[Task inputs — start]

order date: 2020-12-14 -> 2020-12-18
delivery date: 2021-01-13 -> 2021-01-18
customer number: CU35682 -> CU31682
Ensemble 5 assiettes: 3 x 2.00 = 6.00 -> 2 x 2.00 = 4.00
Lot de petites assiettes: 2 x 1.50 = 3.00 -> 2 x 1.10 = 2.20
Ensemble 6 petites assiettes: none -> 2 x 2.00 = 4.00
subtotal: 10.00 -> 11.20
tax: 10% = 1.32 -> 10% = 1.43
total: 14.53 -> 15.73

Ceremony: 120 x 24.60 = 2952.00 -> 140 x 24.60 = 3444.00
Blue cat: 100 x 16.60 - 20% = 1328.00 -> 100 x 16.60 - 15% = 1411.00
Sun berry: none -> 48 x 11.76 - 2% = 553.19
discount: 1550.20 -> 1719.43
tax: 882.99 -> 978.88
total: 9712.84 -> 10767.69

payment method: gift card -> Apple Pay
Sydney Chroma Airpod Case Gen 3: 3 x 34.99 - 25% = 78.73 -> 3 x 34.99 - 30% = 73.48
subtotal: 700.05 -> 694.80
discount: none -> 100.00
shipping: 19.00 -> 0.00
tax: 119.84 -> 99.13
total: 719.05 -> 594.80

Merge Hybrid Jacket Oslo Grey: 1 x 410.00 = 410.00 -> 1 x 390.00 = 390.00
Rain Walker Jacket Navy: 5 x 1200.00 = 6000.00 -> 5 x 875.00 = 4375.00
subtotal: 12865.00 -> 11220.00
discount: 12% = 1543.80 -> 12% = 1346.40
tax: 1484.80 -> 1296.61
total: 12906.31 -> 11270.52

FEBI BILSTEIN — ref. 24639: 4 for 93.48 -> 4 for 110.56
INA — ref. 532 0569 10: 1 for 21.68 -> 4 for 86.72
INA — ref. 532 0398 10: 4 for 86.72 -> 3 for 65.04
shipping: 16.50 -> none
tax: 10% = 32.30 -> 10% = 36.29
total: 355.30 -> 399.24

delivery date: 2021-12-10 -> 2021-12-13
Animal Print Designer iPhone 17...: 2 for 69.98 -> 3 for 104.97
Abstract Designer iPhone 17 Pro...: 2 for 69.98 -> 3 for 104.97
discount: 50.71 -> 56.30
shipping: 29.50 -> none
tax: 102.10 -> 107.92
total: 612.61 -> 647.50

[Task inputs — finish]

> **Your task**
Search the records for the word "Ensemble". Copy every line that has it.

> **Answer to the exercise**
Ensemble 5 assiettes: 3 x 2.00 = 6.00 -> 2 x 2.00 = 4.00
Ensemble 6 petites assiettes: none -> 2 x 2.00 = 4.00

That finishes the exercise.